Device function call from globalcu

Hi. I need to implement a global function (in CUDA C) that calls a serial function many times. The serial function is recursive and returns an array of 5 elements, I want the global function to return the same array for each thread. The code should be something like this:

struct matrix {
int rig;
int col;
float* N;
int* M;
};

__device__ float serial_func(struct matrix* A, struct matrix* B){
        if(-----)
               for (int j = 0; j < 5; j++) {
                       A->N[j] = B->N[j];
               }
               serial_func(A, B);
        else
              for (int j = 0; j < 5; j++) {
                       A->N[j] = B->N[j];
               }
       return 0;
}

__global__ void kernelFunc(?){
       int i = threadIdx.x;
       if(i<100)
            serial_func();
}

How can I implement it? Which parameters do I have to insert inside the global function?

Hello @john455, welcome to the NVIDIA developer forums!

I think this question is perfectly suited for our dedicated CUDA coding category.

I hope you don’t mind me moving this over to that category.

Thanks!

1 Like

How would you write the code in C++?

If you make the following compilable and matching your intent, I expect someone can help you with whatever remains:

struct matrix {
int rig;
int col;
float* N;
int* M;
};

float serial_func(struct matrix* A, struct matrix* B){
        if(-----)
               for (int j = 0; j < 5; j++) {
                       A->N[j] = B->N[j];
               }
               serial_func(A, B);
        else
              for (int j = 0; j < 5; j++) {
                       A->N[j] = B->N[j];
               }
       return 0;
}

void kernelFunc(int i, ?){
       if(i<100)
            serial_func();
}

int main(){

  int max = 100;
  for (int i = 0; i < max; i++) kernelFunc(i, ?);
}

And if you intend to have every thread work on the same A and B, then this isn’t going to work. You can’t have multiple threads updating the same locations in memory:

                   A->N[j] = B->N[j];

without a lot more work than what is shown here.

Actually, I did it in C, but I have some problems in doing the same in CUDA C. The idea would be to create a global function where each thread calls the serial (device) function once. Also, it seems that the device functions don’t admit recursion.

Right, I imagined you had, and what I was suggesting was that you fill out the code I already provided to make it complete. If you want to do that, I’ll take another look. If not perhaps someone else will be able to help.

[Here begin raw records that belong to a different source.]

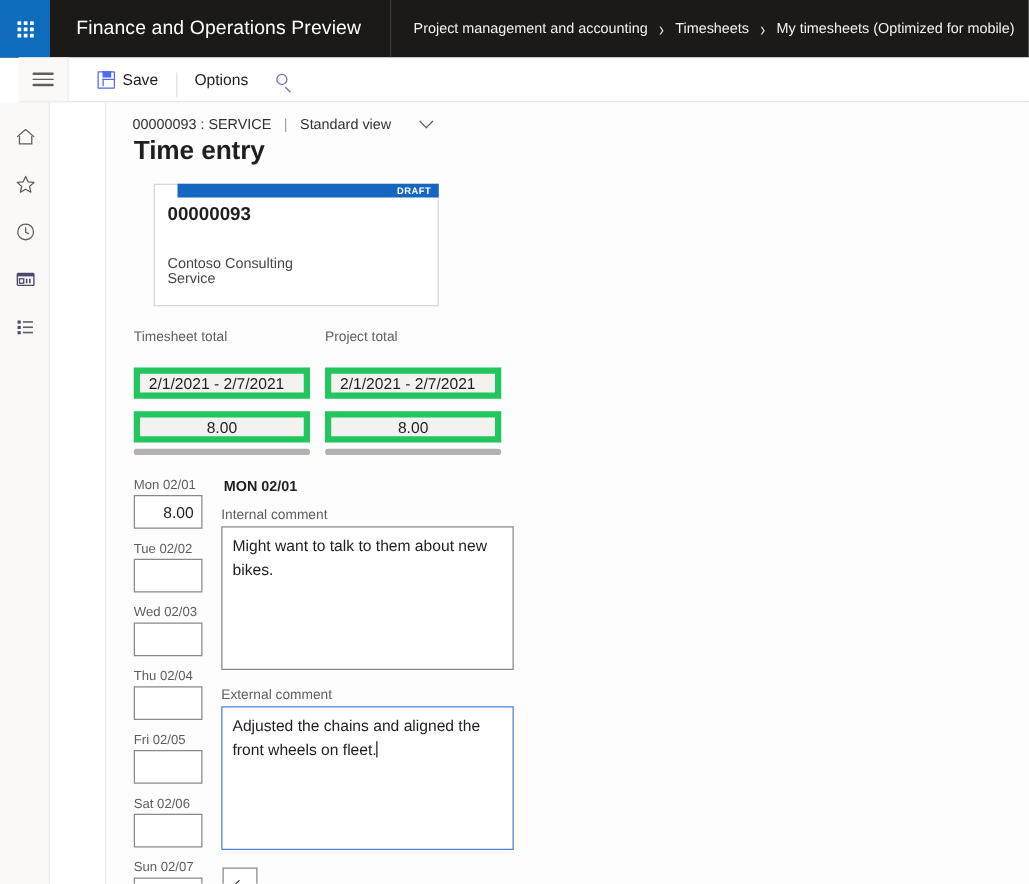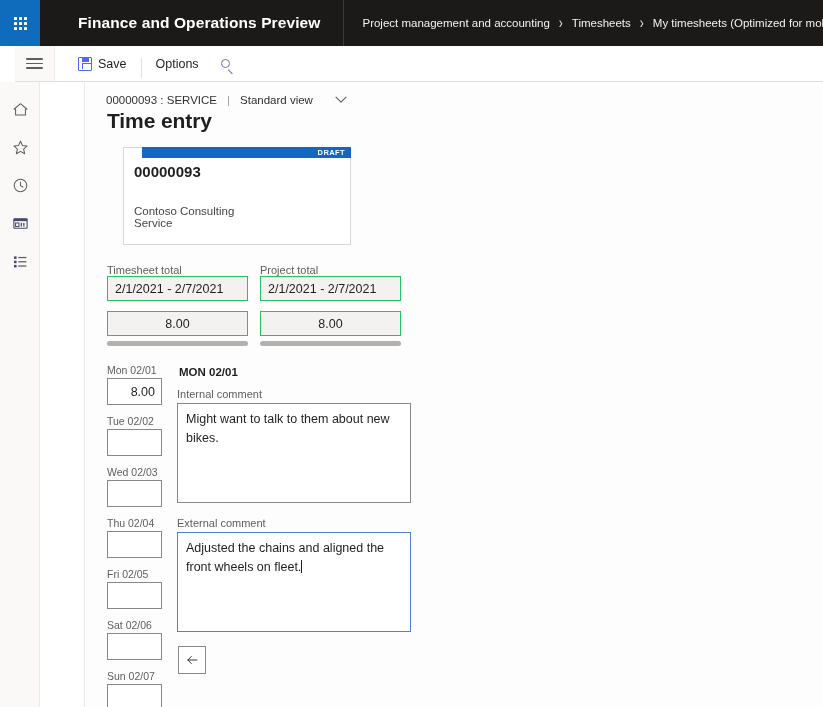"Finance and Operations Preview" .app-title { font-weight: bold -> normal; padding-left: 38px -> 21px }
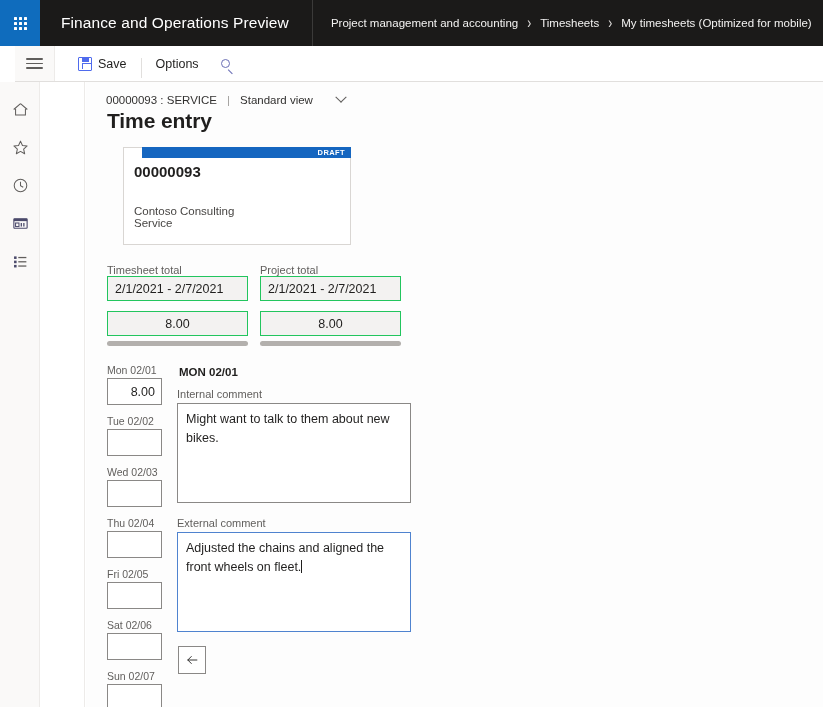"Timesheet total" .total-label { margin-bottom: 0 -> 18px }
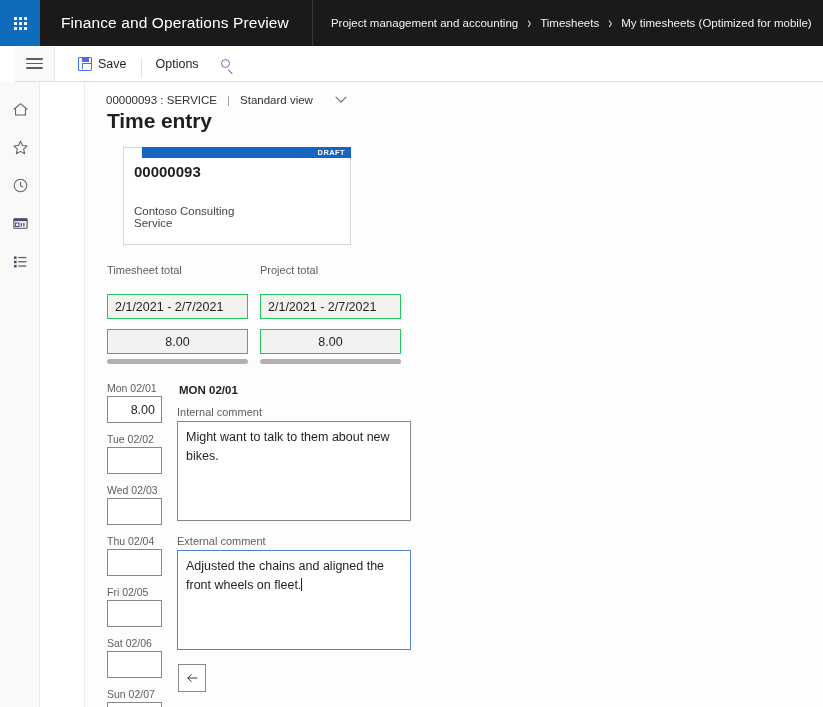"2/1/2021 - 2/7/2021" .ro-field { border: 1px solid #22c55e -> 5px solid #22c55e }
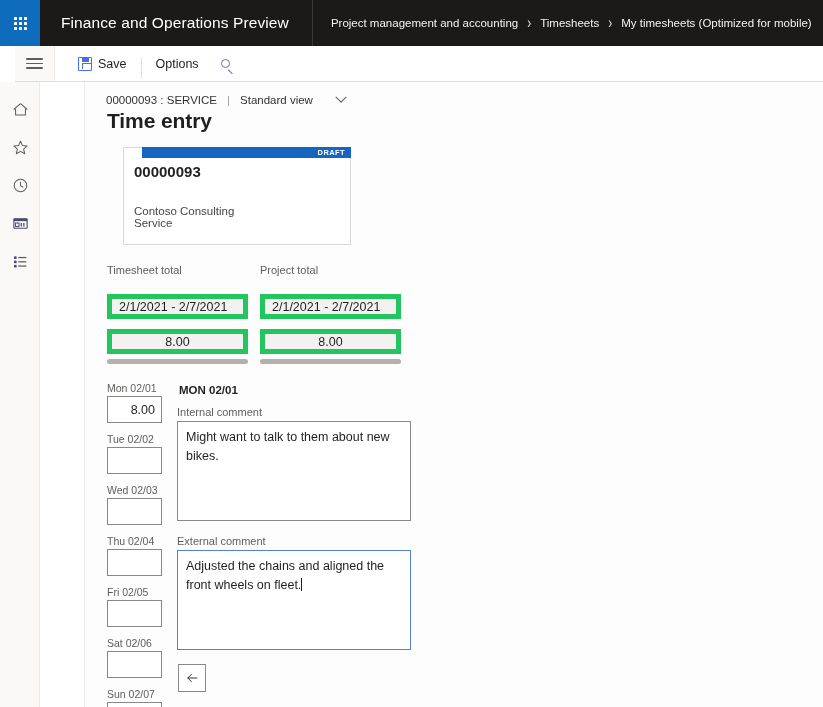"Might want to talk to" .textarea { height: 100px -> 115px }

You can certainly do a recursive device function in CUDA, and there are multiple forum posts about it if you want to see an example. It does raise the issue of stack depth that needs to be carefully considered.

struct matrix {
int rig;
int col;
float* N;
int* M;
};

float serial_func(struct matrix* A, struct matrix* B){
    if(A->N[n] != -2)
           for (int j = 0; j < 5; j++) {
                   A->N[j] = B->N[j];
           }
           serial_func(A, B);
    else
          for (int j = 0; j < 5; j++) {
                   A->N[j] = B->N[j];
           }
   return 0;
}

void kernelFunc(int i, struct matrix* A, struct matrix* B){
   if(i<100)
        serial_func(A, B);
}

int main(){

  int max = 100;
  for (int i = 0; i < max; i++) kernelFunc(i, &A, &B);
}

This should make sense

that code won’t compile.